Depois de beber o seu chá de menta enquanto avalia as pessoas na “Happy Life”, Santi
faz as malas e parte para o casamento no Porto, despedindo-se de Ângelo que o avisara
de que não era boa ideia já ter reservado o apartamento sem ter garantias de que iria sair
da Festa com uma pontuação superior ou igual a 4.5.
Quando chegou à estação de comboios, a rececionista disse-lhe que o comboio tinha
tido problemas e que a viagem fora cancelada, Santi ficou aborrecido mas acabou por se
resignar e perguntou-lhe se não havia mais nenhuma vaga para hoje, ao que a
rececionista lhe respondeu que era necessário uma pontuação de 4.2; muito exaltado por
ir faltar ao casamento por uma pequena percentagem, o rapaz agora furioso começou a
usar uma linguagem imprópria na estação até que chamaram a segurança e o
expulsaram.
Depois disto, ele vai a um café perto da estação lanchar e percebe que tem 2.8 estrelas.
Ao vê-lo assim, uma senhora de cabelos brancos e possuidora de uma pontuação de 1.8
aproxima-se de Santi, senta-se à sua frente e conta-lhe a sua história: a história de uma
pessoa que tal como Santi se importava com as pontuações e que tivera uma pontuação
de 4.9 anteriormente, coisa que mudou quando a sua irmã faleceu devido a um cancro,
mas isso só aconteceu pois o hospital só tinha uma cama, reservada para pessoas com
4,5 ou mais estrelas. No fim de trocarem ideias a velhinha ofereceu boleia a Santi, e
assim foram os dois na sua caravana velha e enferrujada partindo para o Norte.
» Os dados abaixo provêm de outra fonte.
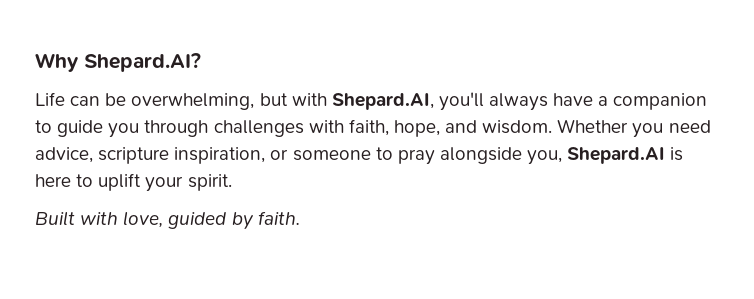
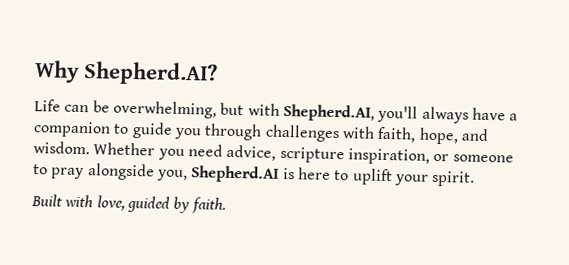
- Why Shepard.AI?
+ Why Shepherd.AI?
- Life can be overwhelming, but with Shepard.AI, you'll always have a companion to guide you through challenges with faith, hope, and wisdom.
+ Life can be overwhelming, but with Shepherd.AI, you'll always have a companion to guide you through challenges with faith, hope, and wisdom.
- Whether you need advice, scripture inspiration, or someone to pray alongside you, Shepard.AI is here to uplift your spirit.
+ Whether you need advice, scripture inspiration, or someone to pray alongside you, Shepherd.AI is here to uplift your spirit.

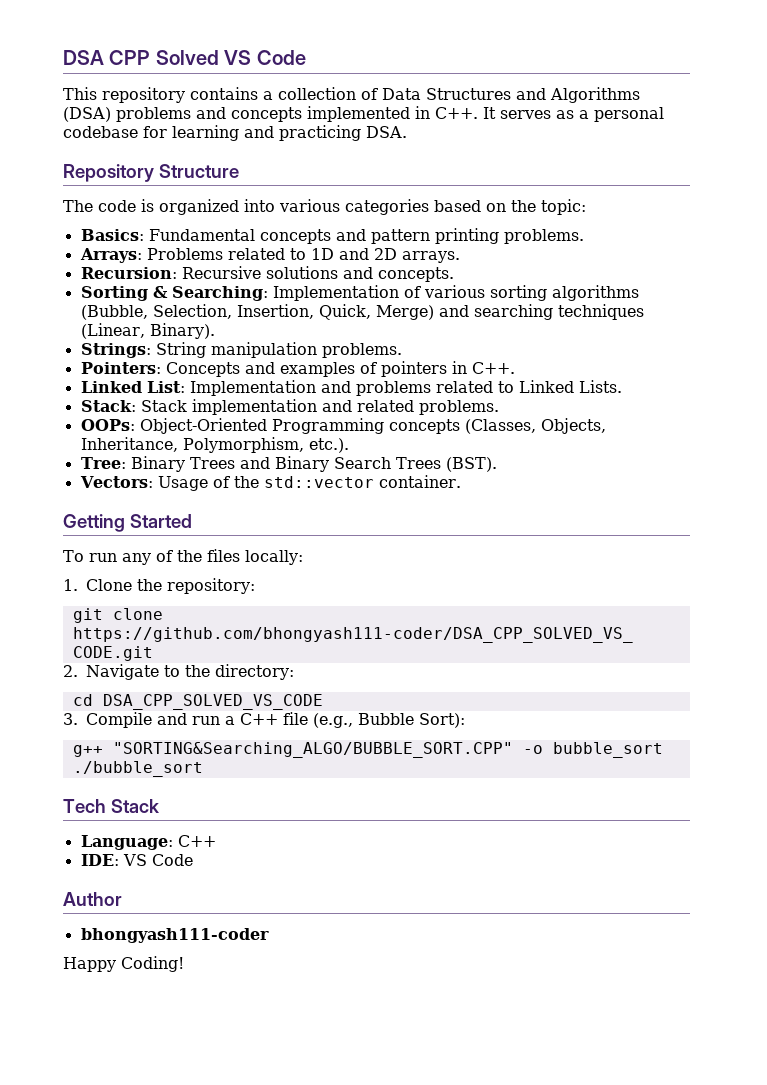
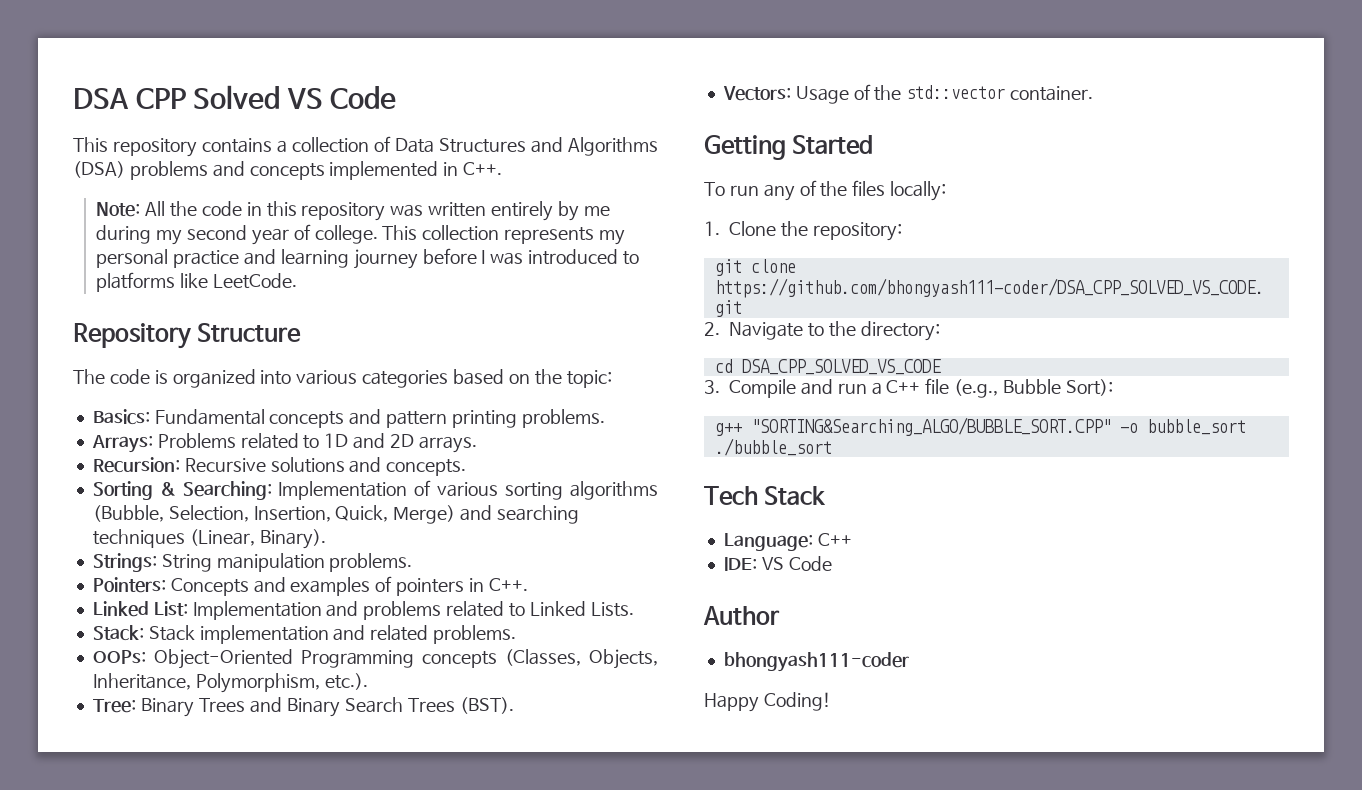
- This repository contains a collection of Data Structures and Algorithms (DSA) problems and concepts implemented in C++. It serves as a personal codebase for learning and practicing DSA.
+ This repository contains a collection of Data Structures and Algorithms (DSA) problems and concepts implemented in C++.
+ Note: All the code in this repository was written entirely by me during my second year of college. This collection represents my personal practice and learning journey before I was introduced to platforms like LeetCode.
Recém-chegado ao seu destino, Santi vai apressado, visto que já vai atrasado e recebe
uma chamada de Sara a dizer-lhe que escusava de ir ao casamento, dado que só entram
pessoas com pontuação superior a 3.5. Já muito irritado, aluga uma mota antiga, uma
vez que não tem condições para melhor do que aquilo e segue para o casamento.
Seguidamente passa a segurança, onde encontra uma arma, invade o casamento e
ameaça os convidados com a pistola que encontrara; em seguida, critica a sociedade em
que vive e insulta os noivos, rapidamente os guardas chegam e levam-na para a prisão.
No final, Santiago o antigo 4.2 popular do bairro encontra-se sem a “honra” de avaliar
e ser avaliado, pois os detidos não têm acesso à aplicação; abandonado num cubículo,
Santiago sente-se mais livre do que em toda a sua vida, não obstante ao facto de estar
preso, está livre do inferno que era a sua vida antigamente.